My sinuses are compromised by our wind, and so are my heart and my mind by the revelations of Mom's neighbor. Everything hurts.

Tomorrow, a family friend is going to go to Mom's house and see what is up. I fully intend to be with him on cell phone as he checks it out.

Saturday, May 02, 2009

Kentucky Derby 2009

Holy Smokes, what a race!

First let me say up front that NBC is about as competent at covering a horse race as a fat snail in my garden is at running an adding machine. NBC should not even be allowed to enter Churchill Downs, let alone cover the Derby. They have no understanding at all that the Kentucky Derby is a HORSE RACE, not a fashion show or a People Magazine extra. People, people, people, over and over again, with really inane questions and screamy interviewers.

We want HORSES, NBC. It's a HORSE race. HORSE. HORSE. HORSE. Can you ever get that concept?????

All right, I've got that off my chest.

I looked at the histories and the trainers and the owners and the horses before the race; not as much as other years, but some, and narrowed my picks down to Pioneerof the Nile, Dunkirk, and Musket Man. Pioneerof the Nile was a Baffert-trained horse, which is always a plus. Dunkirk had a great track record ... but he was a gray, and grays hardly ever win. (Shut up, it's true.) Musket Man didn't have an impressive record, but he was coming on strong from behind in his races, which could indicate some strength and a learning curve.

But oh, oh, oh... what a race. Dunkirk stumbled badly coming out of the gate, and with the crowded muddy track (19 horses), a few steps in you could hardly make out the color of the horses or their jockeys' silks. It wasn't until the last bit that a mud-spattered animal came shooting through the whole pack of horses as though they were standing still and streamed ahead -- the completely overlooked 50 - 1 odds Mine That Bird.

Odds of 50 - 1? That's like saying, "Here's a dollar, my good man, hold your horse still so that my dog can piss on his leg."

I still cry when I watch footage of Secretariat winning his races in 1973, but I will always laugh with glee when I see Mine That Bird win the 2009 Kentucky Derby.
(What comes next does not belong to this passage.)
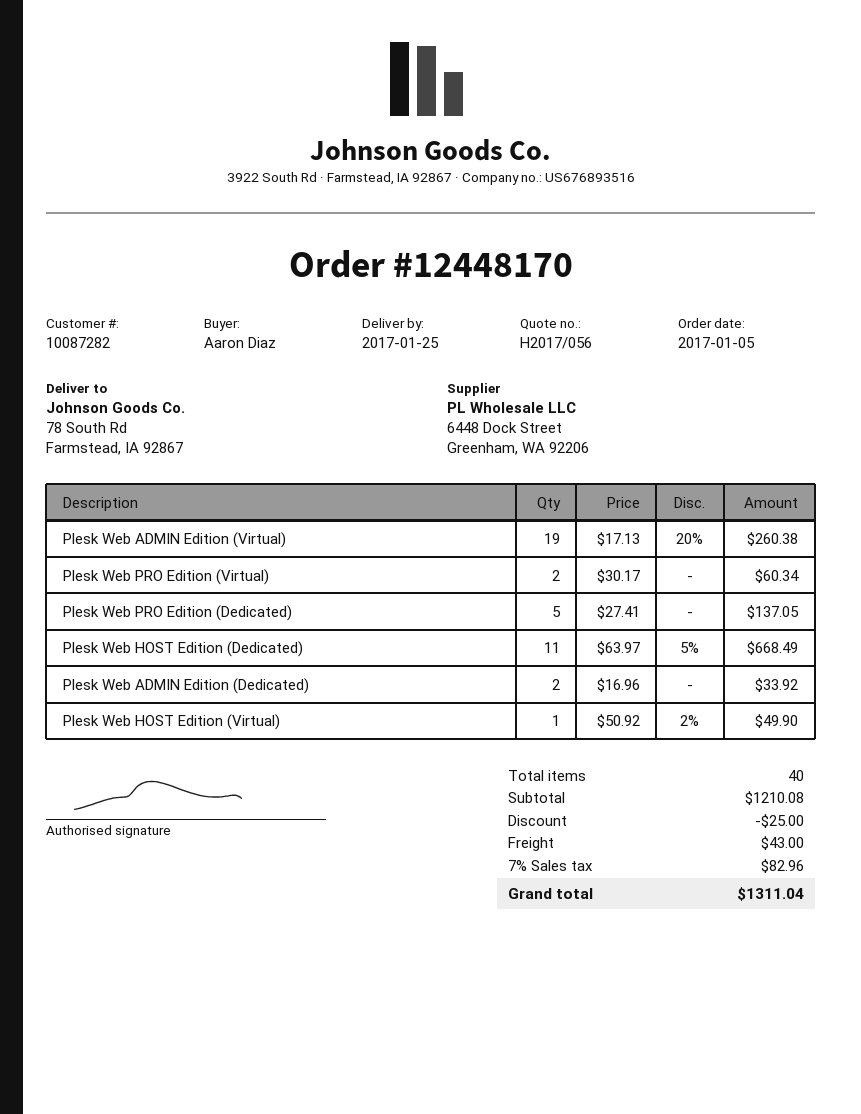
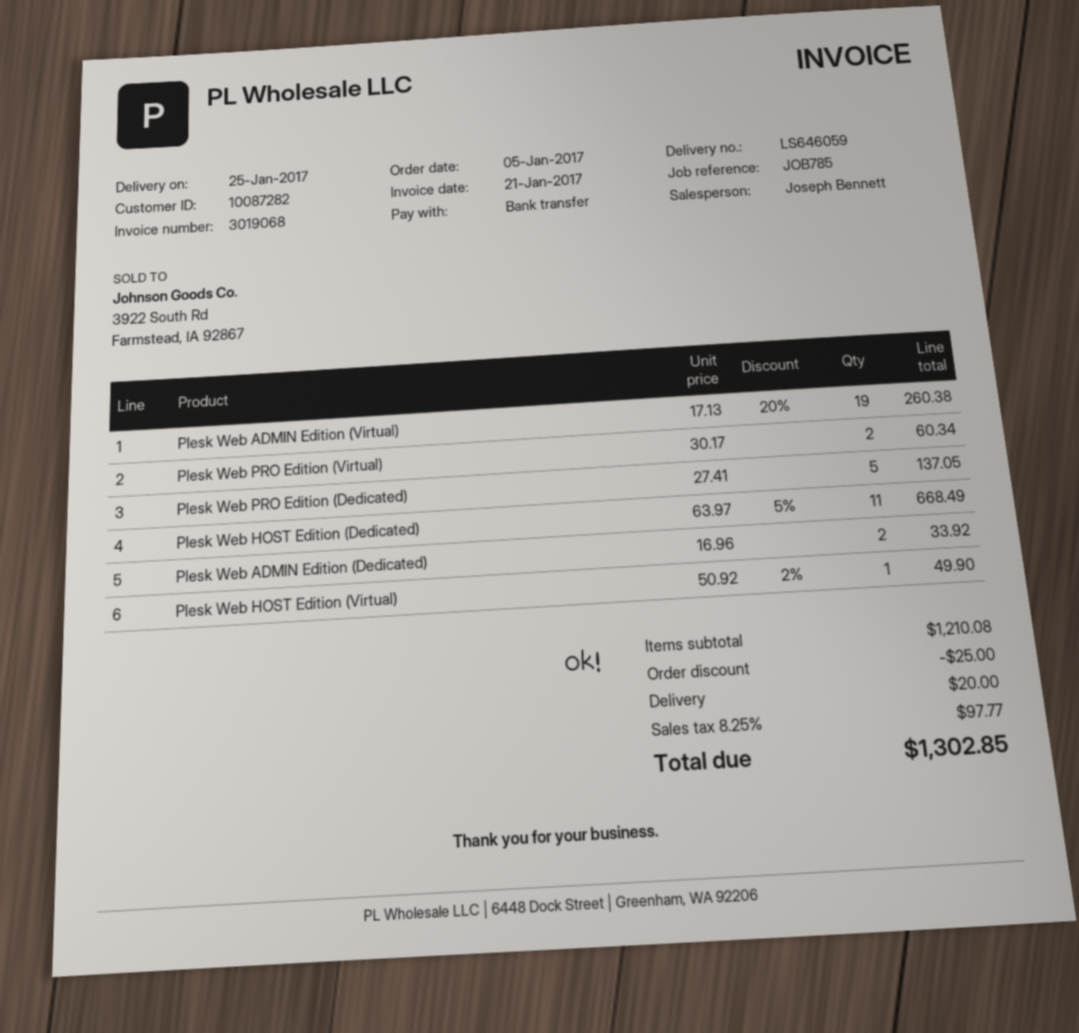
shipping: 43.00 -> 20.00
tax: 7% = 82.96 -> 8.25% = 97.77
total: 1311.04 -> 1302.85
At the beginning of the race, he was so far behind you could understand the 50 - 1 chances and dismiss him. Right out of the gate he got slammed by the horses on either side of him. But jockey Calvin Borel did some major juju, let his horse get overlooked, and just aimed that fine horse right up the rail.

I've seen horses come from behind before, but I don't ever recall seeing one come up so fast. Well, maybe Secretariat, but he was a different kind of horse. Mine That Bird slid through the crowd of horses like he was greased.

He cost $9500 as a yearling. My horse, Duquesne, was a cull cutting horse who, had we wanted papers for him, would have cost $5000 as a two-year-old, and even at his 18 years, I wouldn't sell for $11,000. Poor young Mine That Bird was a bargain-basement buy. They even gelded him because he wasn't considered good enough for breeding stock. Whoops.

And while his jockey hooted and whooped in abandonment at the wonder of the win, Mine That Bird trotted along, completely at ease, tilting his ears back to listen to his rider, perfectly behaved, and with only a tiny bit of sweat on his legs and neck.

That kind of speed in a field that big? That kind of aplomb after a major adrenaline event? I'll wish healing rest on that horse for the next two weeks, and look for him in the Preakness.